__Aim of the task__.
Everything from the line with "column name: ets_fun -> ets_fun orig." to the line with "октябрь 2020 |" in the listing below, both lines included, needs to be copied exactly, apart from the pictures.

..........

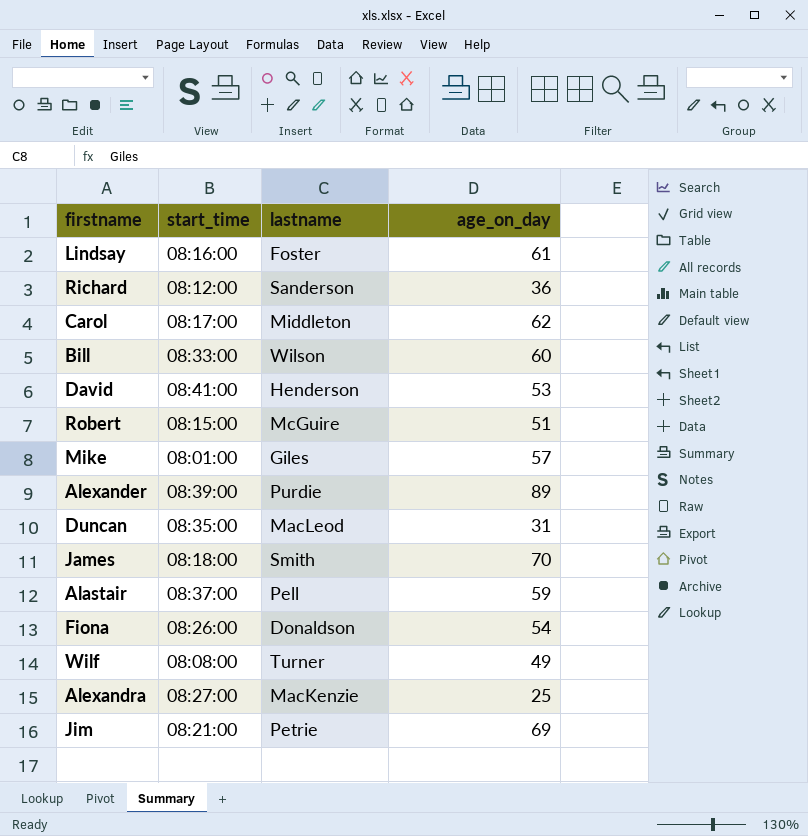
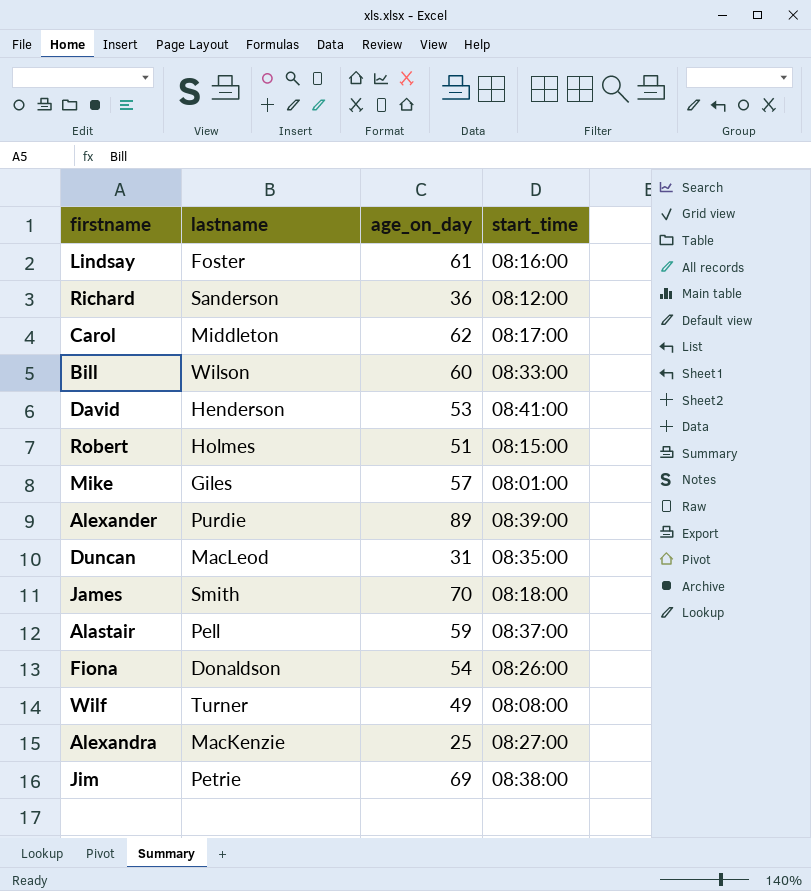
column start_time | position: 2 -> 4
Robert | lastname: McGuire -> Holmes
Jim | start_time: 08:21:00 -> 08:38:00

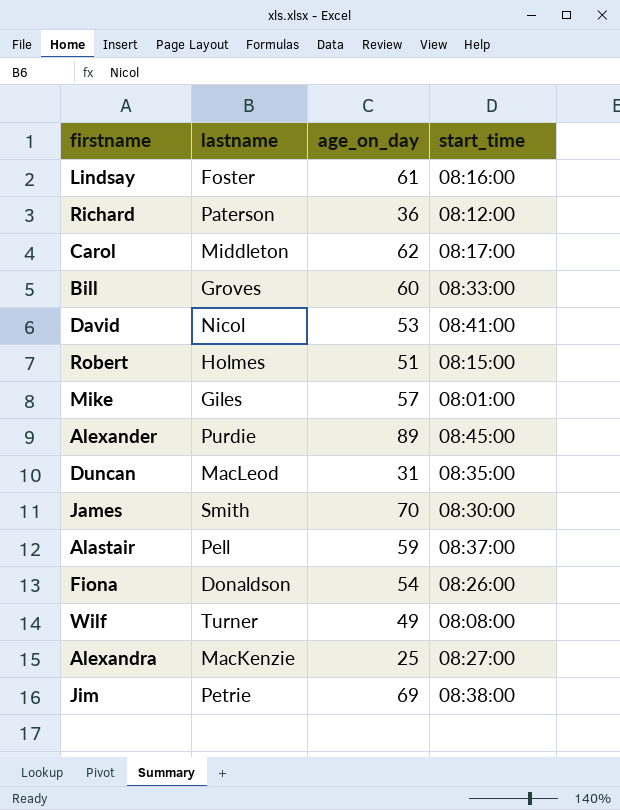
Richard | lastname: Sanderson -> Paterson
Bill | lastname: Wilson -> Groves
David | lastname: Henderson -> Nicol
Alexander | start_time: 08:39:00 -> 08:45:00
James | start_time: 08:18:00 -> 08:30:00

..........

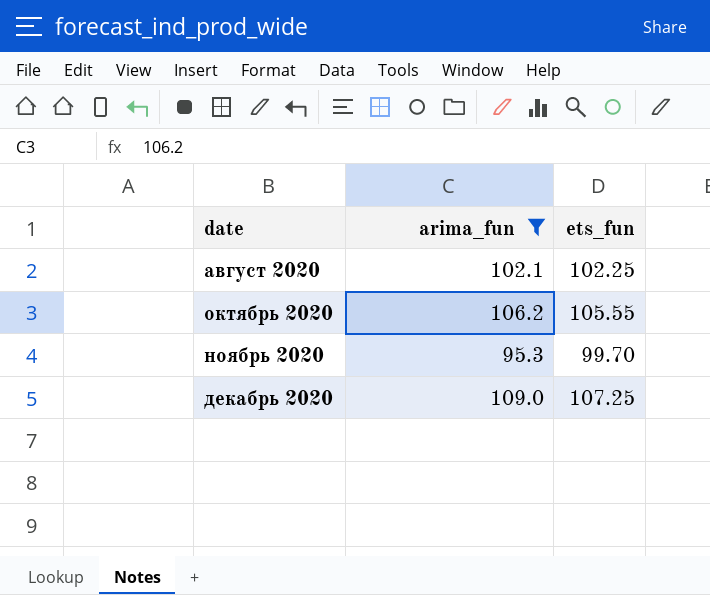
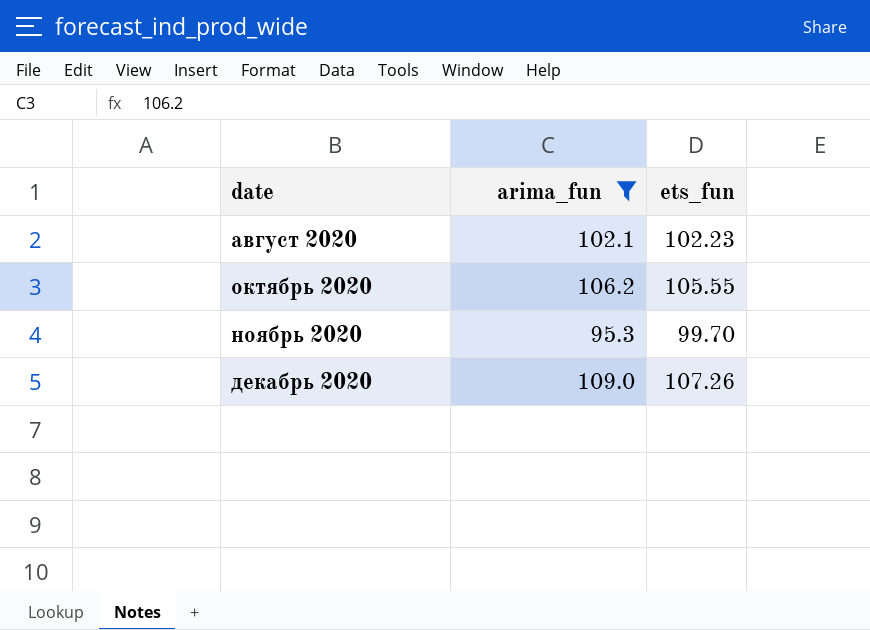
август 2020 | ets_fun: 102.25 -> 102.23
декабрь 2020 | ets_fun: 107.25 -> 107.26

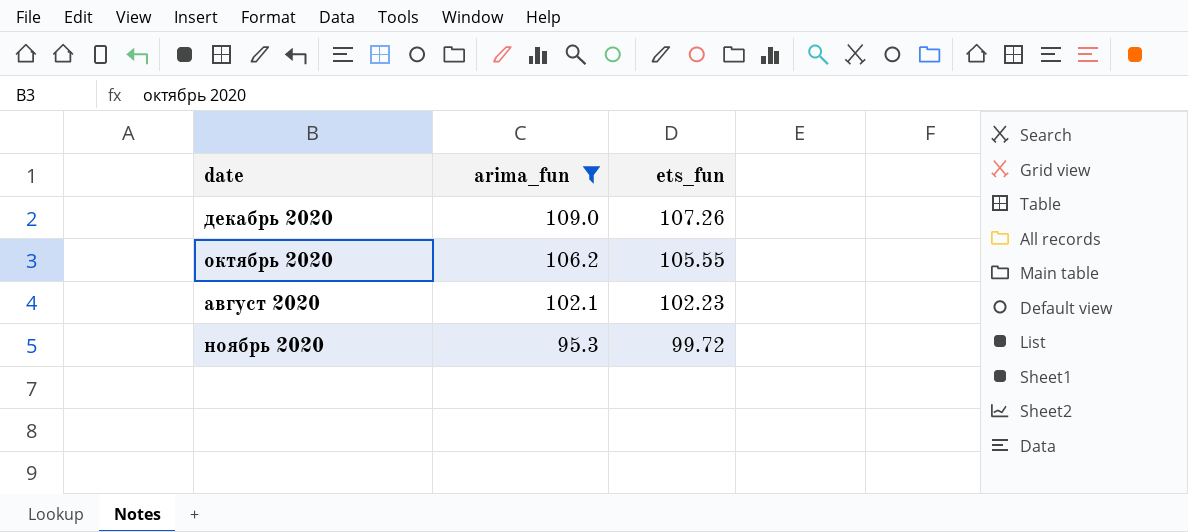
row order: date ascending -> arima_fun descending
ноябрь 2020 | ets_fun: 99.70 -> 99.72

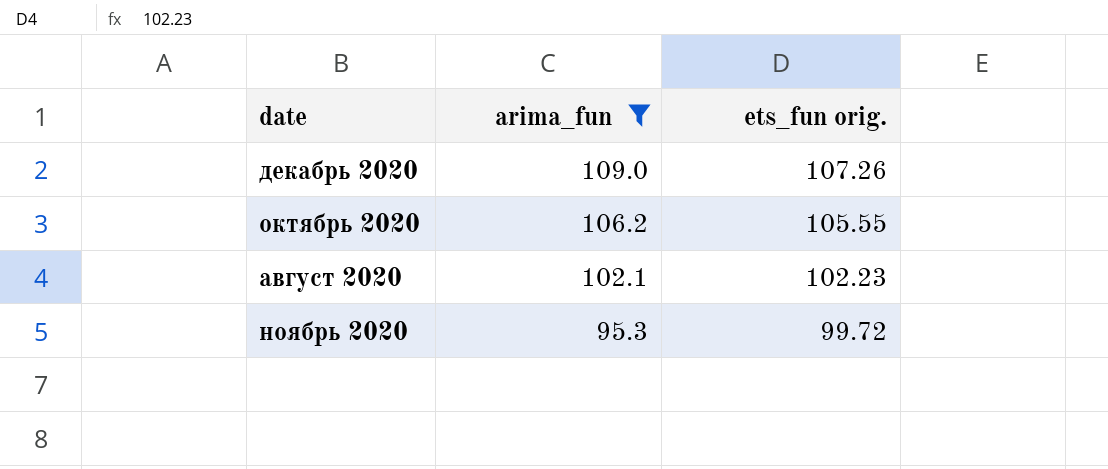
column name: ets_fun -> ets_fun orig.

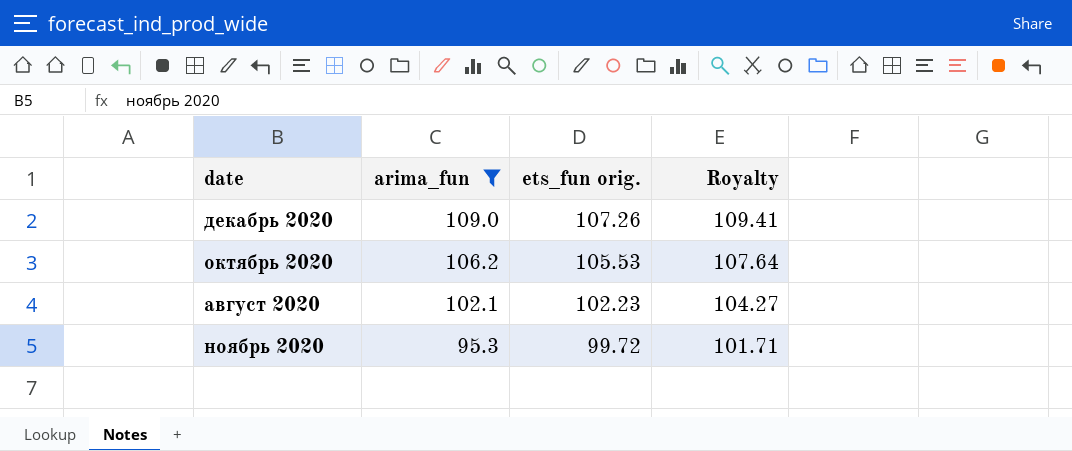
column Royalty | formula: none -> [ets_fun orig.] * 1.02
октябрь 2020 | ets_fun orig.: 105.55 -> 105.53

..........

__Answer to this problem__.
column name: ets_fun -> ets_fun orig.

column Royalty | formula: none -> [ets_fun orig.] * 1.02
октябрь 2020 | ets_fun orig.: 105.55 -> 105.53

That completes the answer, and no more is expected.